Substantially all of the Company’s revenue is denominated in U.S. dollars. Only a small portion of revenue and expenses are denominated in foreign currencies, principally the Australian dollar and Euro for 2019. During the year ended December 31, 2018, the Company did not have any currency denominated outside of the U.S. dollar. The Company has not entered into any hedging contracts. Future fluctuations in the value of the U.S. dollar may affect the price competitiveness of the Company’s products outside the U.S.
Fair Value of Financial Instruments
Fair value is defined as the price that would be received to sell an asset or paid to transfer a liability in an orderly transaction between market participants at the measurement date (referred to as an “exit price”). Fair value of an asset or
52
liability considers assumptions that market participants would use in pricing the asset or liability, including consideration of non-performance risk.
Assets and liabilities are categorized into a three-level fair value hierarchy based on valuation inputs used to determine fair value.
Level 1 inputs are quoted prices in active markets for identical assets or liabilities.
Level 2 inputs are observable, either directly or indirectly.
Level 3 inputs are unobservable due to little or no corroborating market data.
The carrying amounts of the Company’s financial instruments, including cash equivalents, accounts receivable, accounts payable and certain accrued and other liabilities approximate fair value due to their short-term maturities. Refer to Note 10 regarding the fair value of debt instruments and Note 12 regarding fair value measurements and inputs.
Recent Accounting Pronouncements
New accounting standards adopted by the Company in 2019 are discussed below or in the related notes, where appropriate.
In February 2016, the Financial Accounting Standards Board ("FASB") issued ASU No. 2016-02 Leases (Topic 842) that amended the guidance on leases. The amendment improves transparency and comparability among companies by recognizing lease assets and lease liabilities on the balance sheet and by disclosing key information about leasing arrangements. The guidance was effective for fiscal years beginning after December 15, 2018, including interim periods within those fiscal years. Reporting entities could elect to adjust comparative periods and record the cumulative effect adjustment at the beginning of the earliest comparative period, or to not adjust comparative periods and record the cumulative effect adjustment at the effective date.
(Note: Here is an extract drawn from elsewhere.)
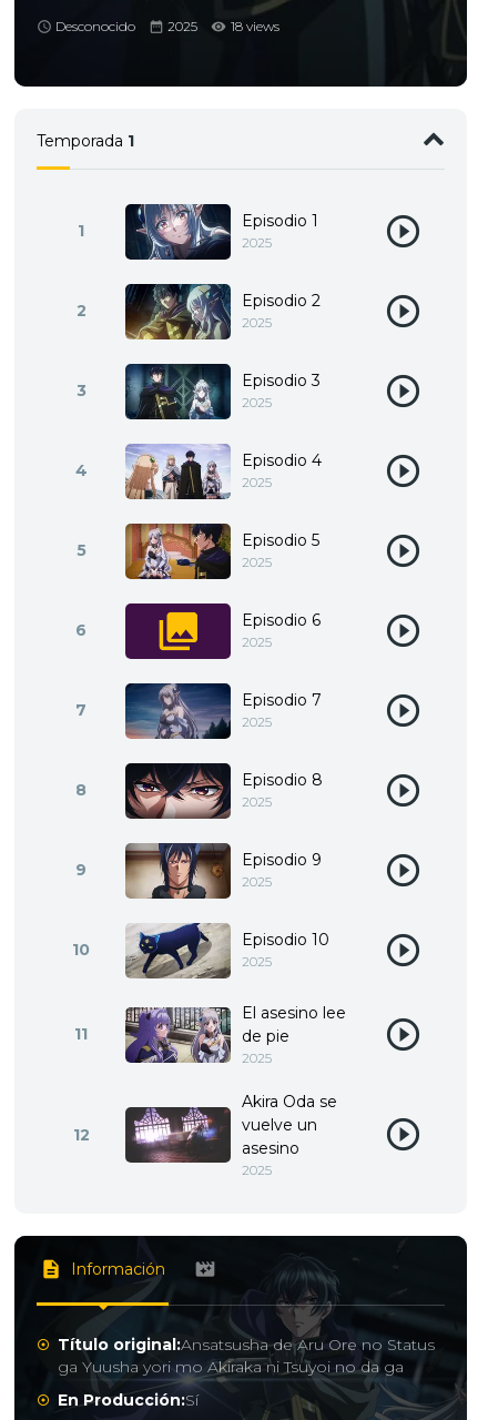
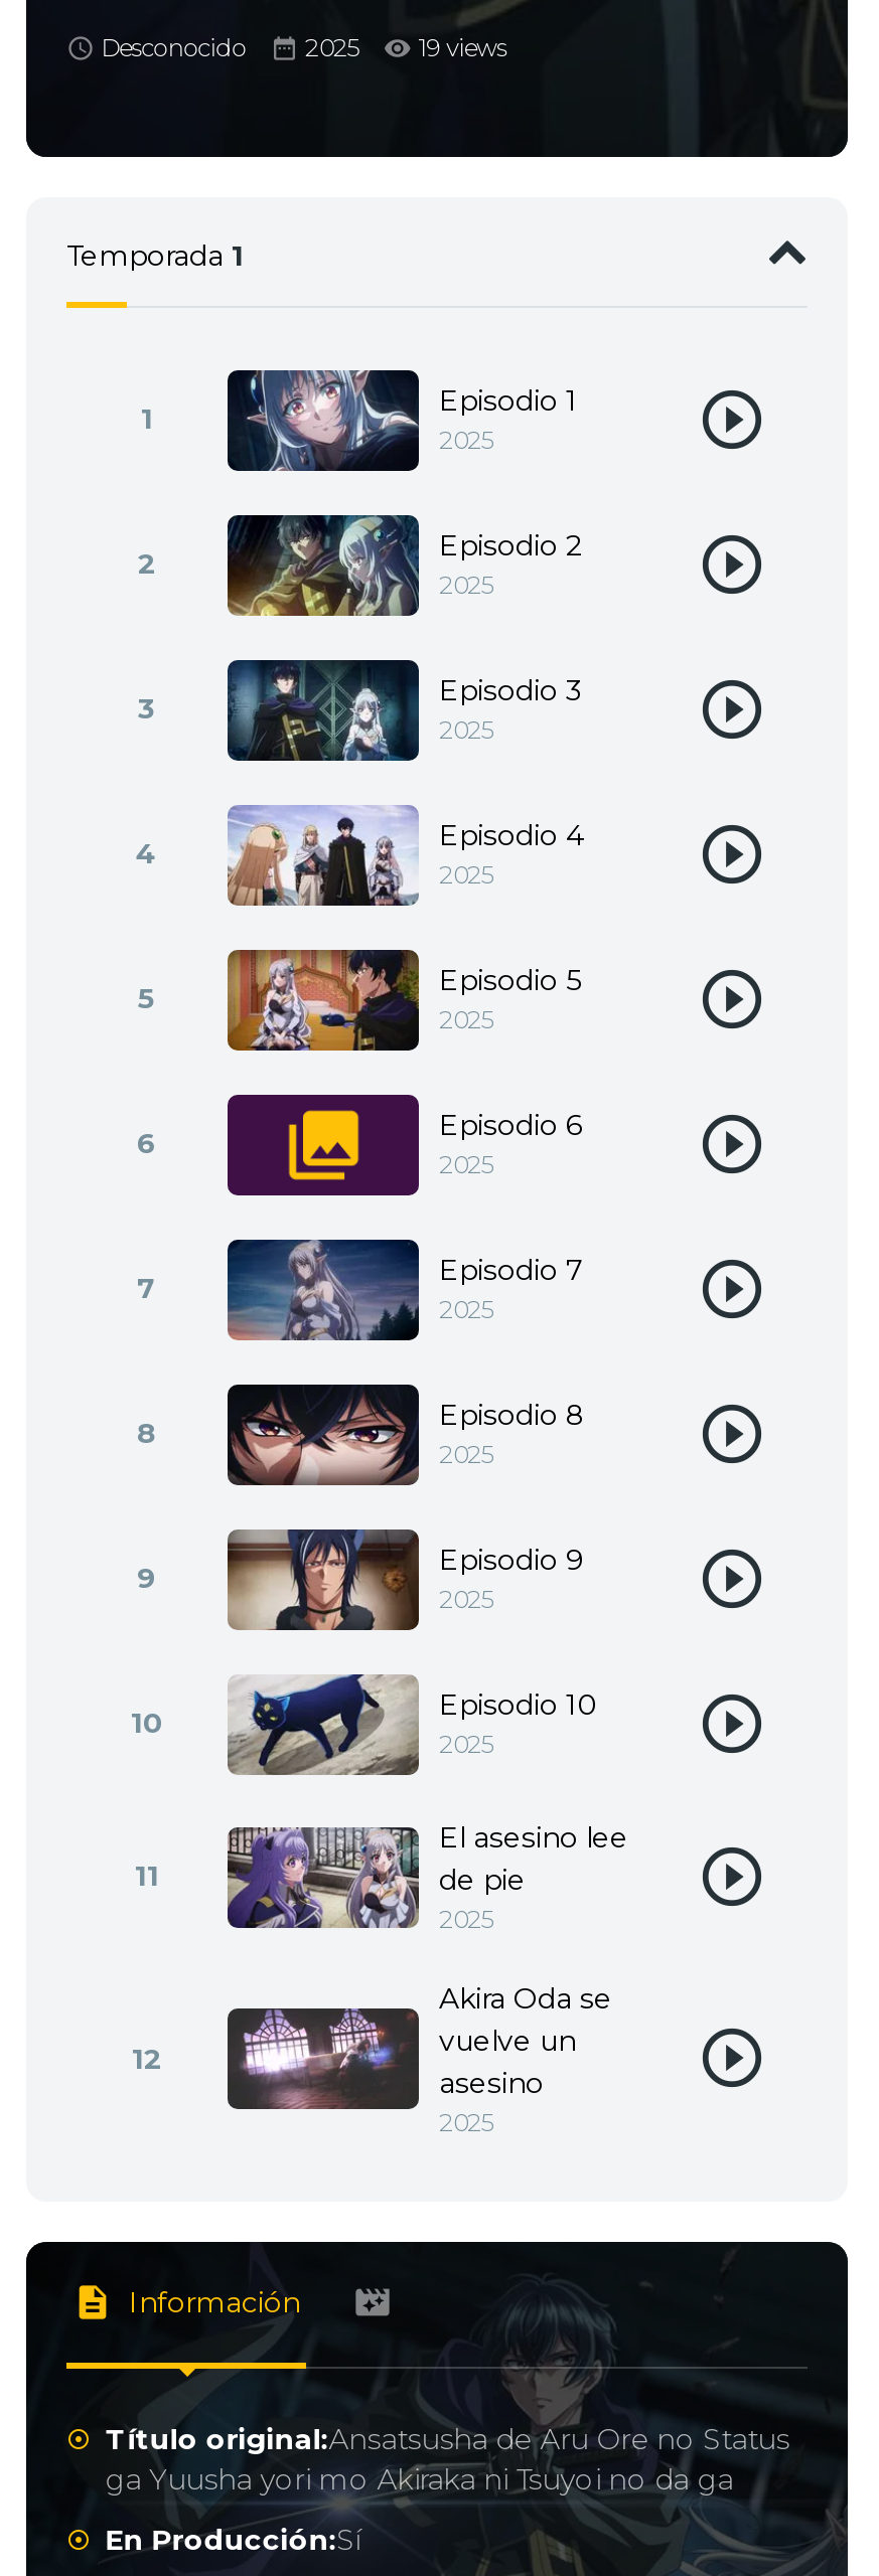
[56,18,279,34] Desconocido 2025 18 views -> [101,32,507,62] Desconocido 2025 19 views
The Company adopted the new guidance as of the effective date of January 1, 2019 using the modified retrospective approach with no adjustments to the comparative period presented in the financial statements. In addition, the Company elected the package of practical expedients permitted under the transition guidance to not reassess (1) whether any expired or existing contracts are, or contain, leases, (2) the lease classification for expired or existing leases, (3) initial direct costs for existing leases and (4) not recognize right-of-use assets for short-term leases.
The adoption of the guidance resulted in the recognition of right-of-use ("ROU") assets and lease liabilities for operating leases of approximately $1.2 million as of January 1, 2019. The guidance did not have an impact on the Company's Consolidated Statements of Operations or Cash Flows. See Note 11 for disclosures related to the Company's leases.
In June 2018, the FASB issued ASU No. 2018-07, Compensation – Stock Compensation (Topic 718), Improvements to Nonemployee Share-Based Payment Accounting, which is intended to simplify the accounting for nonemployee share-based payment transactions by expanding the scope of Topic 718 to include share-based payment transactions for acquiring goods and services from nonemployees. The guidance was effective for fiscal years and interim periods within those years beginning after December 15, 2018, with early adoption permitted. The Company adopted this guidance effective January 1, 2019. The adoption of this guidance had no effect on the Company’s consolidated financial statements as there were no share-based payment transactions with nonemployees in 2018 and such transactions in prior years, all of which had an established measurement date, were not material.
New accounting standards not yet adopted are discussed below.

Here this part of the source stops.